Start of MATERIALS PROVIDED

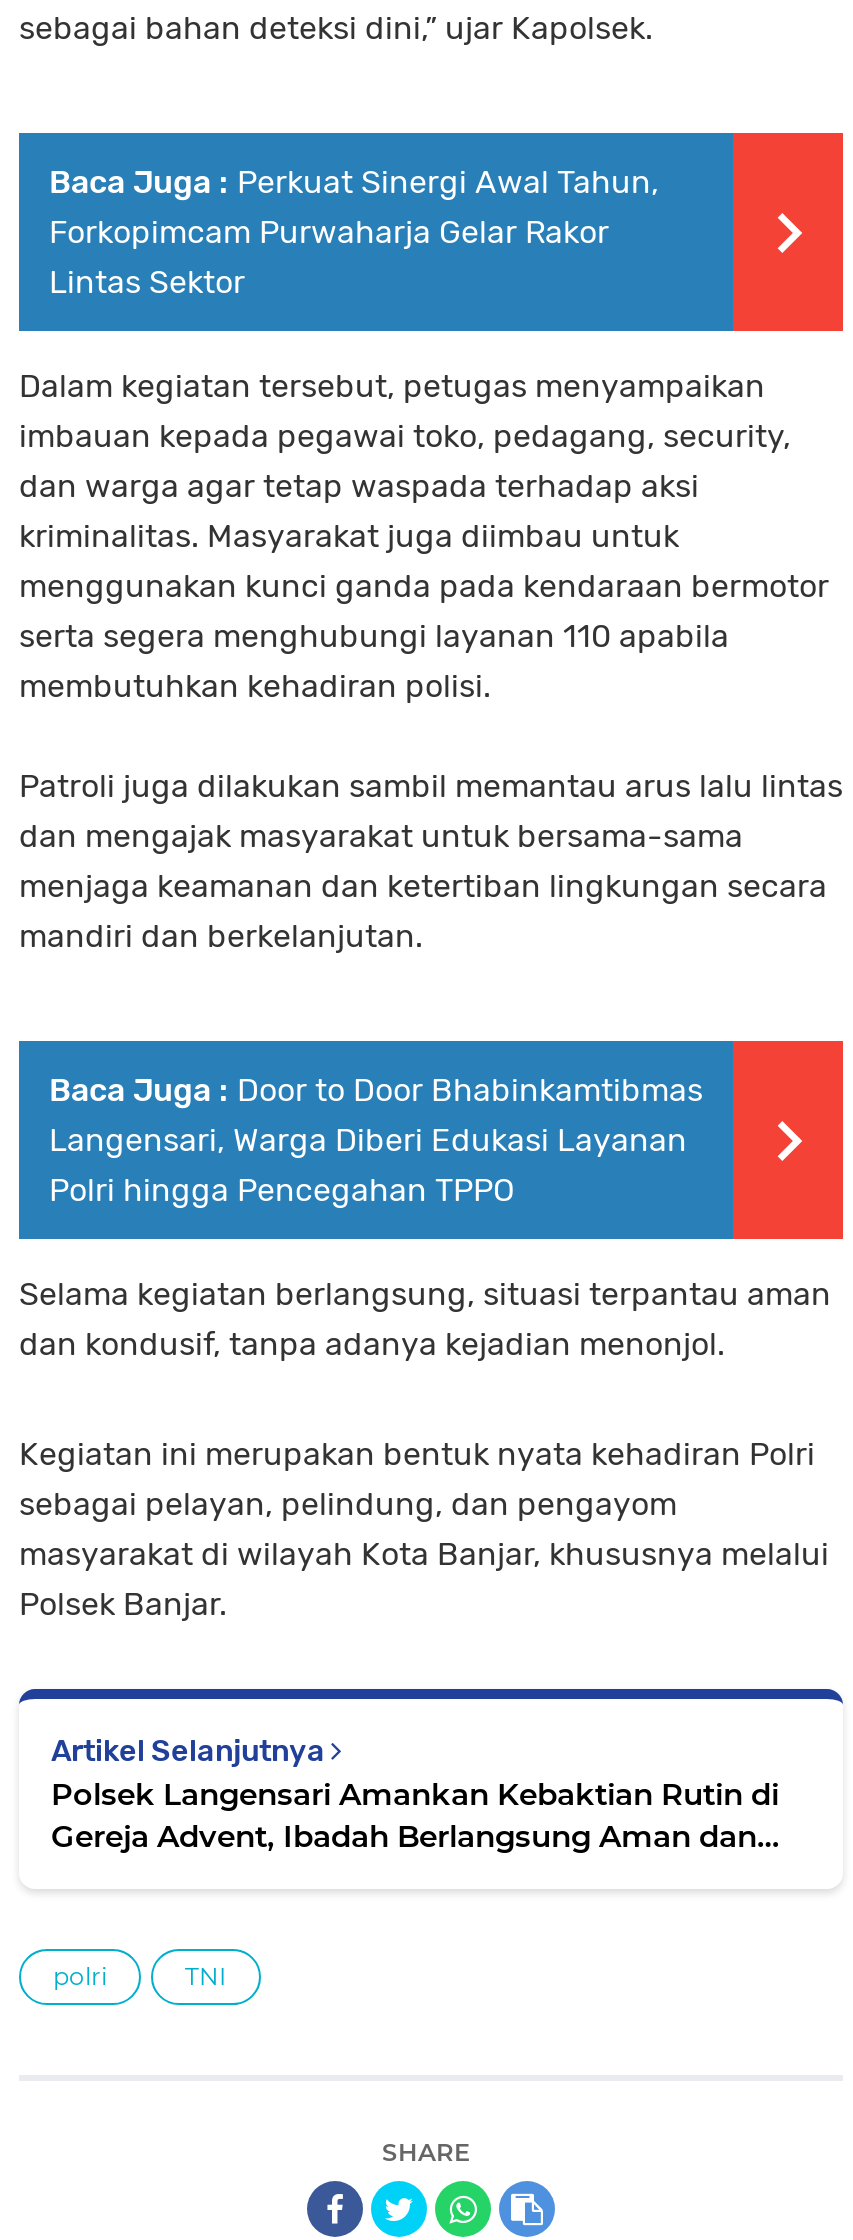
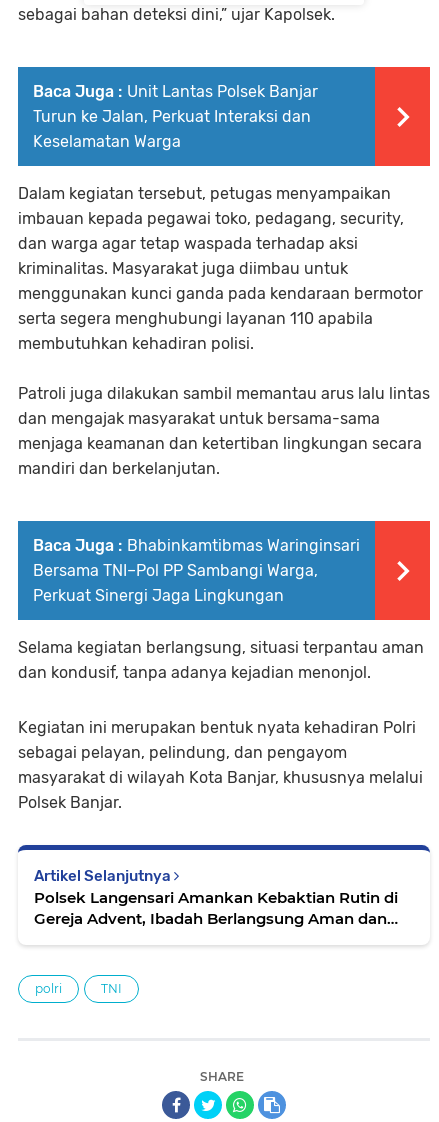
- Baca Juga : Perkuat Sinergi Awal Tahun,
- Forkopimcam Purwaharja Gelar Rakor
- Lintas Sektor
+ Baca Juga : Unit Lantas Polsek Banjar
+ Turun ke Jalan, Perkuat Interaksi dan
+ Keselamatan Warga

- Baca Juga : Door to Door Bhabinkamtibmas
- Langensari, Warga Diberi Edukasi Layanan
- Polri hingga Pencegahan TPPO
+ Baca Juga : Bhabinkamtibmas Waringinsari
+ Bersama TNI–Pol PP Sambangi Warga,
+ Perkuat Sinergi Jaga Lingkungan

End of MATERIALS PROVIDED

** WHAT YOU NEED TO DO **
All records must be output exactly as they are, except for the pictures, which are left out.

** ANSWER TO THIS TASK **
- Baca Juga : Perkuat Sinergi Awal Tahun,
- Forkopimcam Purwaharja Gelar Rakor
- Lintas Sektor
+ Baca Juga : Unit Lantas Polsek Banjar
+ Turun ke Jalan, Perkuat Interaksi dan
+ Keselamatan Warga

- Baca Juga : Door to Door Bhabinkamtibmas
- Langensari, Warga Diberi Edukasi Layanan
- Polri hingga Pencegahan TPPO
+ Baca Juga : Bhabinkamtibmas Waringinsari
+ Bersama TNI–Pol PP Sambangi Warga,
+ Perkuat Sinergi Jaga Lingkungan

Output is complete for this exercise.